What you are asked to do: Write each entry out again exactly, with nothing omitted.

----------

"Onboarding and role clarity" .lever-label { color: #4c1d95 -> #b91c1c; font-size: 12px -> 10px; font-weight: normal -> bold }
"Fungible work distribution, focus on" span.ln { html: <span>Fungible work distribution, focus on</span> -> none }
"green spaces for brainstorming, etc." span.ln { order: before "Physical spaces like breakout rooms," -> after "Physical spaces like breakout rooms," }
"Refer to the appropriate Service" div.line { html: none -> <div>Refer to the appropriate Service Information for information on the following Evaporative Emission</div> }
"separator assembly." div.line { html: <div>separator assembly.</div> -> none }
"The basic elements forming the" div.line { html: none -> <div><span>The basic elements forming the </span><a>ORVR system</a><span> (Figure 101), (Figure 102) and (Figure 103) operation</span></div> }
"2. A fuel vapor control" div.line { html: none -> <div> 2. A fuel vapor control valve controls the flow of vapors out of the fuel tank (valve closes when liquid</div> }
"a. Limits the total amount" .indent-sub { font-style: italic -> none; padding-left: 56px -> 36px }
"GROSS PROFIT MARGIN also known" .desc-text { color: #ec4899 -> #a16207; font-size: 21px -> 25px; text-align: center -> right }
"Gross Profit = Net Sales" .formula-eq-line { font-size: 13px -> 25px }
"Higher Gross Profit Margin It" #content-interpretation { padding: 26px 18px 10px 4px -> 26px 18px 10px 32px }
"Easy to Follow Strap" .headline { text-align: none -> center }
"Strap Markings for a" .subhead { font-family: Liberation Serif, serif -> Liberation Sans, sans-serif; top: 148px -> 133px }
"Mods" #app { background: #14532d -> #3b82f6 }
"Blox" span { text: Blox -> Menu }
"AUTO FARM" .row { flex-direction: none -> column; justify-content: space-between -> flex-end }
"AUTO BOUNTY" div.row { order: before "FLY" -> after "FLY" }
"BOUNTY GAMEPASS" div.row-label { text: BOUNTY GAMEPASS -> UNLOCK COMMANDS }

----------

Solution to this exercise:
"Onboarding and role clarity" .lever-label { color: #4c1d95 -> #b91c1c; font-size: 12px -> 10px; font-weight: normal -> bold }
"Fungible work distribution, focus on" span.ln { html: <span>Fungible work distribution, focus on</span> -> none }
"green spaces for brainstorming, etc." span.ln { order: before "Physical spaces like breakout rooms," -> after "Physical spaces like breakout rooms," }
"Refer to the appropriate Service" div.line { html: none -> <div>Refer to the appropriate Service Information for information on the following Evaporative Emission</div> }
"separator assembly." div.line { html: <div>separator assembly.</div> -> none }
"The basic elements forming the" div.line { html: none -> <div><span>The basic elements forming the </span><a>ORVR system</a><span> (Figure 101), (Figure 102) and (Figure 103) operation</span></div> }
"2. A fuel vapor control" div.line { html: none -> <div> 2. A fuel vapor control valve controls the flow of vapors out of the fuel tank (valve closes when liquid</div> }
"a. Limits the total amount" .indent-sub { font-style: italic -> none; padding-left: 56px -> 36px }
"GROSS PROFIT MARGIN also known" .desc-text { color: #ec4899 -> #a16207; font-size: 21px -> 25px; text-align: center -> right }
"Gross Profit = Net Sales" .formula-eq-line { font-size: 13px -> 25px }
"Higher Gross Profit Margin It" #content-interpretation { padding: 26px 18px 10px 4px -> 26px 18px 10px 32px }
"Easy to Follow Strap" .headline { text-align: none -> center }
"Strap Markings for a" .subhead { font-family: Liberation Serif, serif -> Liberation Sans, sans-serif; top: 148px -> 133px }
"Mods" #app { background: #14532d -> #3b82f6 }
"Blox" span { text: Blox -> Menu }
"AUTO FARM" .row { flex-direction: none -> column; justify-content: space-between -> flex-end }
"AUTO BOUNTY" div.row { order: before "FLY" -> after "FLY" }
"BOUNTY GAMEPASS" div.row-label { text: BOUNTY GAMEPASS -> UNLOCK COMMANDS }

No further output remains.